Davide Agazzi

Personal information
- Date of birth: 2 June 1993 (age 32)
- Place of birth: Trescore Balneario, Italy
- Height: 1.73 m (5 ft 8 in)
- Position: Midfielder

Team information
- Current team: Campobasso
- Number: 34

Youth career
- 0000–2011: Atalanta

Senior career*
- Years: Team / Apps / (Gls)
- 2011–2019: Atalanta / 0 / (0)
- 2012–2014: → Savona (loan) / 65 / (0)
- 2014–2015: → Virtus Lanciano (loan) / 10 / (0)
- 2015–2016: → Catania (loan) / 28 / (1)
- 2016–2018: → Foggia (loan) / 50 / (2)
- 2018–2019: → Livorno (loan) / 30 / (0)
- 2019–2021: Livorno / 46 / (3)
- 2021: Vicenza / 15 / (0)
- 2021–2023: Ternana / 52 / (0)
- 2023–2026: Benevento / 28 / (1)
- 2026–: Campobasso / 10 / (1)

= Davide Agazzi =

Italian footballer (born 1993)

Davide Agazzi (born 2 June 1993) is an Italian footballer who plays as a midfielder for club Campobasso.

==Club career==
On 13 July 2018, he joined Serie B club Livorno on a season-long loan.

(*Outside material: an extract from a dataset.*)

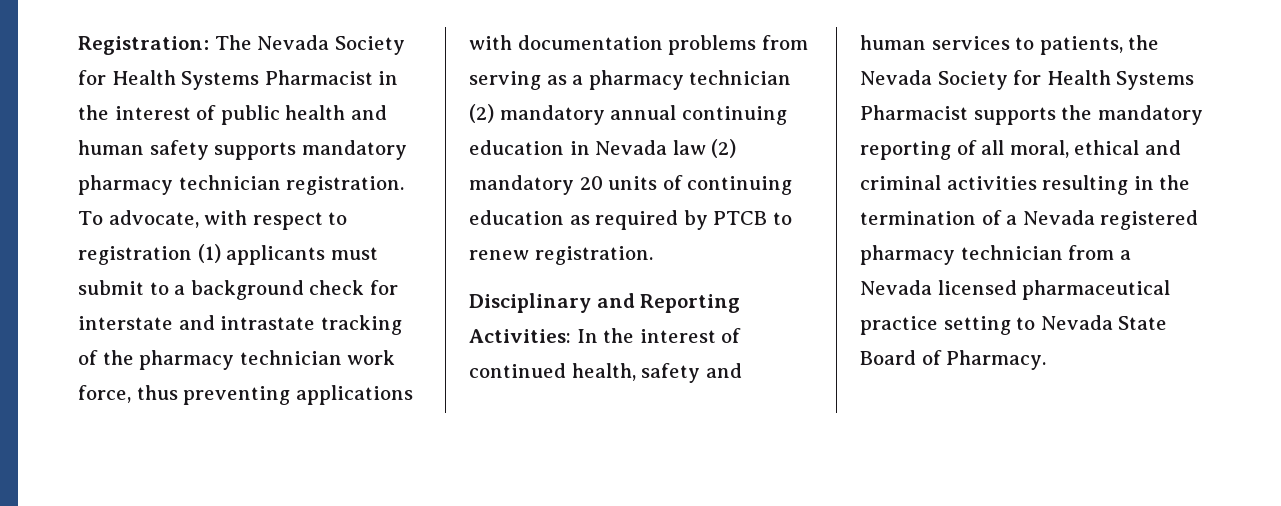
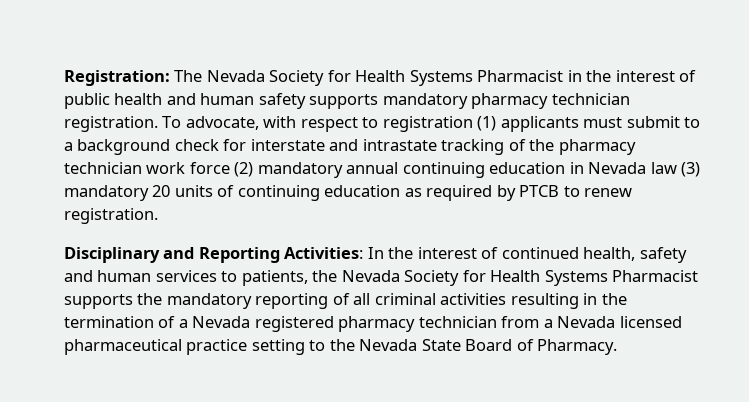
- To advocate, with respect to registration (1) applicants must submit to a background check for interstate and intrastate tracking of the pharmacy technician work force, thus preventing applications with documentation problems from serving as a pharmacy technician (2) mandatory annual continuing education in Nevada law (2) mandatory 20 units of continuing education as required by PTCB to renew registration.
+ To advocate, with respect to registration (1) applicants must submit to a background check for interstate and intrastate tracking of the pharmacy technician work force (2) mandatory annual continuing education in Nevada law (3) mandatory 20 units of continuing education as required by PTCB to renew registration.
- Disciplinary and Reporting Activities: In the interest of continued health, safety and human services to patients, the Nevada Society for Health Systems Pharmacist supports the mandatory reporting of all moral, ethical and criminal activities resulting in the termination of a Nevada registered pharmacy technician from a Nevada licensed pharmaceutical practice setting to Nevada State Board of Pharmacy.
+ Disciplinary and Reporting Activities: In the interest of continued health, safety and human services to patients, the Nevada Society for Health Systems Pharmacist supports the mandatory reporting of all criminal activities resulting in the termination of a Nevada registered pharmacy technician from a Nevada licensed pharmaceutical practice setting to the Nevada State Board of Pharmacy.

On 8 July 2019 he joined Livorno permanently earning £9,000 per week.

On 16 January 2021, he returned to Serie B (Livorno was relegated at the end of the 2019–20 season) and signed with Vicenza.

On 5 July 2021, he signed a two-year contract with Ternana.

On 19 August 2023, Agazzi moved to Benevento.